12. no. there is a race condition. while loop loops while sem < 0. someone else could access and modify the variable between the while and the sem--;.
- you need special instructions to test and set the variable at the same time.
- also, int sem parameter isn't a ptr so it's a local variable.
Additional Notes
How do you do kernel hacking? Some tips for low level kernel code:
Be humble; You cannot know how everything works
Verify your assumptions as you go
Perform lots of experiments
Incremental Development, compile and run often
Check for errors ALWAYS or they will cascade and hurt you later
- This will save you from later errors
- Kernel has to live cleanly
- This principle applies to any large scale coding
Find another part of the kernel that is close to what you want to do (Search online!

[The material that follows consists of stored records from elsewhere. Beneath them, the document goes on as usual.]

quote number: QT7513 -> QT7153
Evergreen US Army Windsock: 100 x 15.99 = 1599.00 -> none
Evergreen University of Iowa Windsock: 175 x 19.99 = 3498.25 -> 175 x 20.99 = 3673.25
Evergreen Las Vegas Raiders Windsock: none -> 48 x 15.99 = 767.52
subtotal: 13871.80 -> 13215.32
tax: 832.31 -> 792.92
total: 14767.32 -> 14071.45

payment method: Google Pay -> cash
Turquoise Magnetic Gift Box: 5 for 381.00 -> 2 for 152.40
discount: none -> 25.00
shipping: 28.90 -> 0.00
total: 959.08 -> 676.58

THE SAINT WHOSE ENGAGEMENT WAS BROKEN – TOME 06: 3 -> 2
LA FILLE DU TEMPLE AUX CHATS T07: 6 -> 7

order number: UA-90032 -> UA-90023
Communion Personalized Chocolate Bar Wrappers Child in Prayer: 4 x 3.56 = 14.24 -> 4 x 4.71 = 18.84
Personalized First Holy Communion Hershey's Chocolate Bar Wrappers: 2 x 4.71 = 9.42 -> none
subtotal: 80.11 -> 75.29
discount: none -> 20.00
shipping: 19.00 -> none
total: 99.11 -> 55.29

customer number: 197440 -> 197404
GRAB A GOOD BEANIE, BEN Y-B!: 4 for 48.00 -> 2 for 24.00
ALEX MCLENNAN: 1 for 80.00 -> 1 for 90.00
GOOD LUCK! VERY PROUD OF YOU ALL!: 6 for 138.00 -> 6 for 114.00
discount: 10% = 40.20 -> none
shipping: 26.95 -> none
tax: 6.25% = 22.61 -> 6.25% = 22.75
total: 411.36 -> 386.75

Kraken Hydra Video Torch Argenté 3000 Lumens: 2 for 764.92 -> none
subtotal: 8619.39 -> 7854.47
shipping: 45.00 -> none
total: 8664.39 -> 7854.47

This is a good link: http://elixir.free-electrons.com/linux/v4.4.83/source 
You do not understand all abstractions and assumptions, so "pattern match" to minimize trouble 
- Functionality that you want to implement might already exist in the kernel, look at how they do things and follow the pattern.
- Refine understanding as you go, the other implementation might be for something else. 
 
Realize that the assumptions behind code you don't necessarily match to your own. Spend the time reading other people's code. 
Understand the "flow of control" inside the program
- Architecture
- Division of responsibilities
- Purpose of data structures/objects
For the tutorial 6 he gave us a link for a reason. If you click on it you can search getpid and then dig deeper! For example cut and paste the line inside getuid function. 
Scheduling
Scheduler decides when what process should run at a high level
Questions: How does the scheduler work/kernel control when a program runs/how can you make sure one program does not take over CPU from anyone else?
CPU is given entirely to userspace processes to run most of the time
Kernel needs to run when it needs to run and no process should be able to stop it
- The interrupt table: pointers to code that the CPU runs when it receives different hardware or software interrupts. Since the kernel runs first it gets to set the interrupt table. Only supervisor code can change the table not user code.
When the Ethernet card receives data: 
1) The Ethernet card sends an interrupt to the kernel 
2) The CPU calls the kernel code for handling Ethernet data  
When the clock generates a timer interrupt: 
1) The CPU calls the kernel code for handling timer interrupts 
2) In order to process an interrupt, a CPU core has to be taken over
3) That core was probably running a userspace process 
4) Scheduling is all about what to do after having kicked a userspace process off of a core
Normally on a core:
- Userspace is happening
- Interrupt happens 
- core switches to supervisor mode, runs kernel code
- last part of kernel code is scheduler, chooses which userspace code to run. Repeat the process
Kernel is entered via interrupts, exited via the scheduler
Scheduler needs to be efficient because interrupts are frequent and we do not want to waste resources that could be put towards actual computing
Entry and exit to kernel has to do low-level tasks like changing CPU modes, manage CPU registers. This is Assembly code. 
Go to http://elixir.free-electrons.com/linux/v4.4.83/source
Go into arch: code specific to CPU architecture. Two most commons are arm and x86
Go up one level
Drivers directory have drivers for all kinds of things
Linux Kernel designed for x86 but it now abstracted to support different architectures. 
Go into architecture -> x86 -> entry 
Open entry.s: Large assembly language file. This is the code that runs before system call specific code.
shced.h -> Contains definition of task_struct. Data structure that keeps track of a process.
What criteria should the scheduler use in deciding what to run?
- Fairness: Starvation is when a program does not get the CPU 
 - Everyone should get a turn
- CPU is passed around
- Nobody should be left that they never get the CPU
- Prevent Starvation 
- Absent other conditions, equal allocation of resources
 
- Bias resources towards "foreground" tasks in interactive systems
- never Biased enough
- always hacks, heuristics
 
Memory overcommitment
Memory does not get allocated when you mmap. It is loaded "lazily" int he Linux kernel. It is possible to allocate way more memory than can ever be used. 
Goes into "memory debt"